Decreasing temperatures raise concerns over gas supplies(Source: SME)

AS SLOVAK Economy Minister Pavol Pavlis journeyed to Moscow for gas talks on October 22, power brokers in Brussels were paving the way for a deal between Russia and Ukraine over renewing supply and paying off outstanding debts – a development that would go a long way in calming fears across Europe as the weather chills.

Russo-Ukrainian talks in Brussels seek to restart gas supplies to Ukraine that were cut off earlier this year, with Gazprom citing unpaid bills. They ended without agreement on October 21, but the parties will reconvene in a week, and a pact looks imminent, said Cillian O’Donghue, a Brussels-based energy analyst with FleishmanHillard. While Ukraine has continued to transit Russian gas to the rest of Europe, it lacks gas for its own consumption, producing knock-on effects for others and general instability on what is a key energy supply route.

Meanwhile, Pavlis held talks with Russian Energy Minister Alexander Novak in Moscow on October 22 in an attempt to guarantee that Slovakia would not see its own supplies cut in the coming months.
Russia’s state owned gas monopoly Gazprom has reduced supplies to Slovakia since early September. Most viewed the move as a sort of ominous pre-winter threat expressing Moscow’s dissatisfaction with natural gas being supplied through so-called reverse flow to Ukraine. Slovakia launched reverse flow via the Vojany-Uzhgorod pipeline into Ukraine on September 2.

The Slovak-Ukrainian reverse flow has the biggest potential daily capacity of the three reverse flow pipelines to Ukraine, at 27 million cubic metres per day.

Like Slovakia, Poland and Hungary also provide reverse flow gas and saw supply cuts. Poland temporarily suspended supplying Ukraine, citing technical difficulties, before restarting the flow. Hungary has stopped altogether. Slovak Foreign Minister Miroslav Lajčák has pledged to continue sending gas into Ukraine.

While gas utility Slovenský Plynárenský Priemysel (SPP) reported 51.5 percent less gas than average was flowing on October 2, the reductions likely did not technically violate contracts which often provide for ranges in gas pumped on each day. In other words, even the reduced levels stayed above the minimum required.

“I don’t think it was illegal, but it was a warning shot,” O’Donoghue said.

Even before Pavlis’ visit to Moscow, the instability of Russian gas supplies in recent weeks has spurred action in Bratislava, as SPP signed a deal with Germany’s E. ON for up to 2 million cubic metres per day of gas arriving via Austria. More recently, on October 22, SPP announced it would seek to open negotiations with Gazprom over reducing the amount of gas it buys by 10 to 15 percent.
Still, the Economy Ministry is portraying the talks with Russia as a success.

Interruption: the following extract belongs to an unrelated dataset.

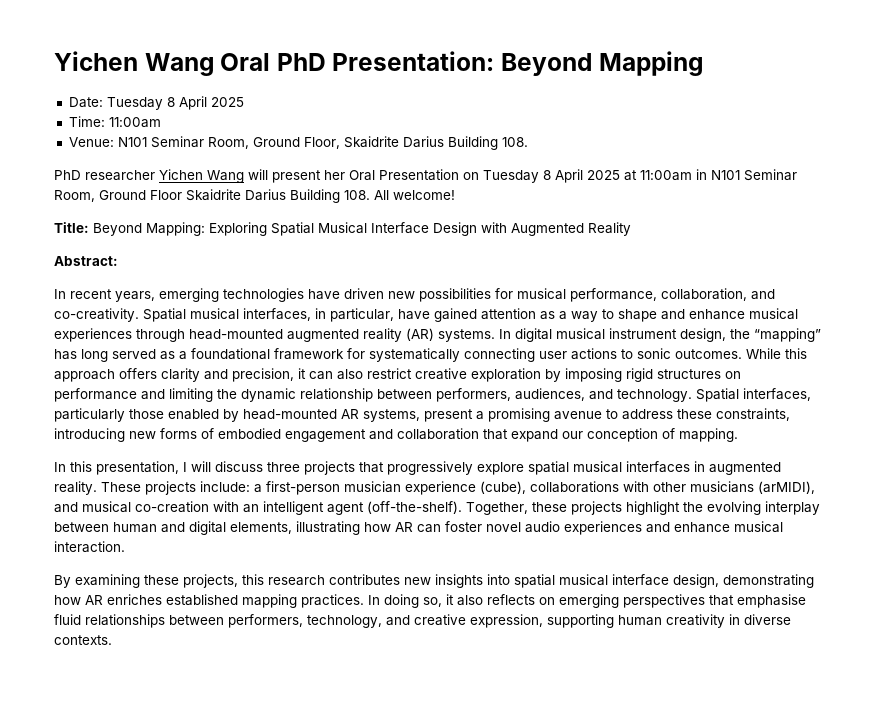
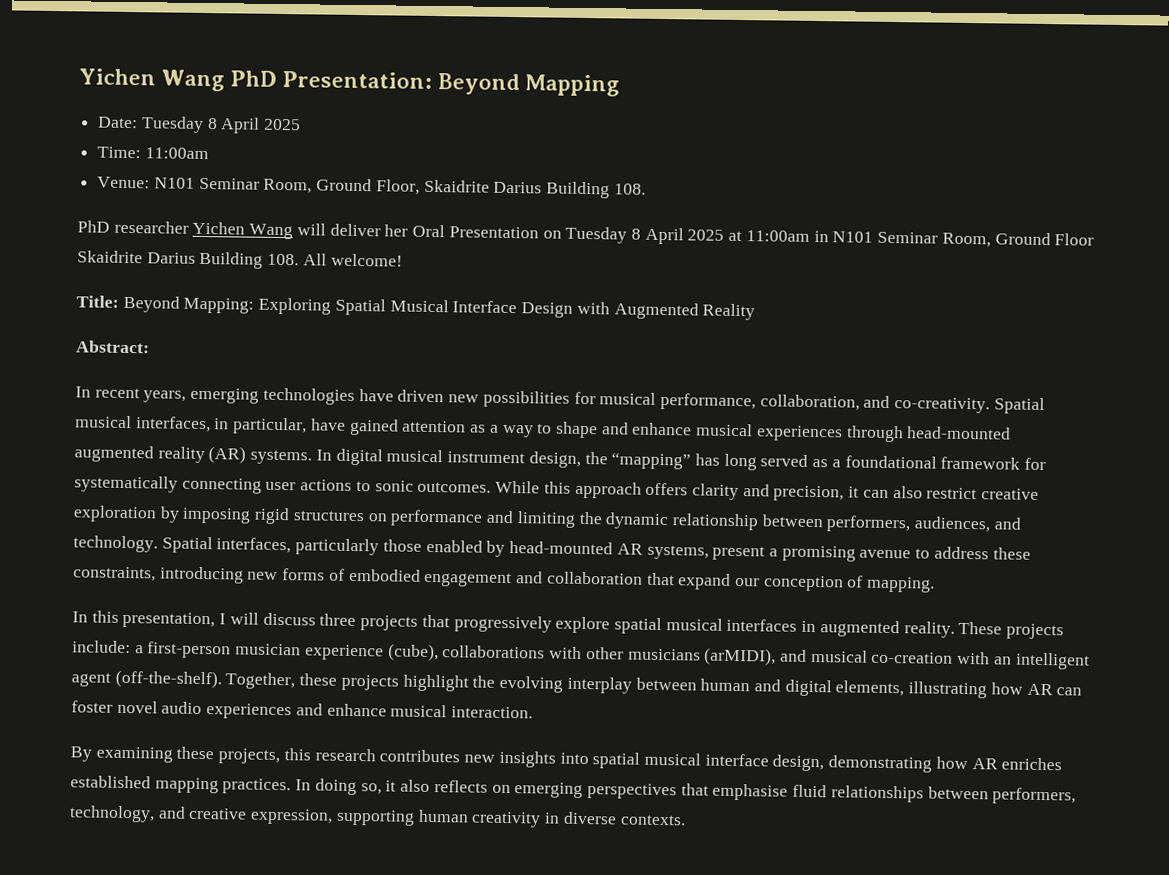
- Yichen Wang Oral PhD Presentation: Beyond Mapping
+ Yichen Wang PhD Presentation: Beyond Mapping
- PhD researcher Yichen Wang will present her Oral Presentation on Tuesday 8 April 2025 at 11:00am in N101 Seminar Room, Ground Floor Skaidrite Darius Building 108. All welcome!
+ PhD researcher Yichen Wang will deliver her Oral Presentation on Tuesday 8 April 2025 at 11:00am in N101 Seminar Room, Ground Floor Skaidrite Darius Building 108. All welcome!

“The Russian energy minister gave a public promise to Economy Minister Pavol Pavlis that in the coming days he will personally intervene with the senior management of Gazprom to guarantee that Slovakia again will have all its contractual conditions be observed,” Economy Ministry spokeswoman Miriam Žiaková told the TASR newswire. “In the coming days we will also be meeting with SPP and Gazprom.“

Such Russian pledges are good news, but would be of minimum consequence if a grander bargain between Kiev and Moscow becomes a reality. The final architecture of such a compromise is still sketchy, but it does look like the two have finalised a future price of $385 per thousand cubic metres, with Ukraine forced to pay for its supply in advance. The result is somewhere between Russia’s $450 asking price and Ukraine’s $285 negotiating position. Ukraine owes Gazprom $3.1 billion for the gas it has already received. It is in the midst of pursuing loans from the EU to help pay down the debt as part of the deal, and is meant to come with a concrete payment plan to the next meeting.

The European Commission has announced it is considering lending an additional €2 billion to Ukraine. The EU has already supplied some €1.6 billion in loans in cooperation with the International Monetary Fund.

“Most people in Brussels are just focused on reaching an agreement at the moment,” O’Donoghue said.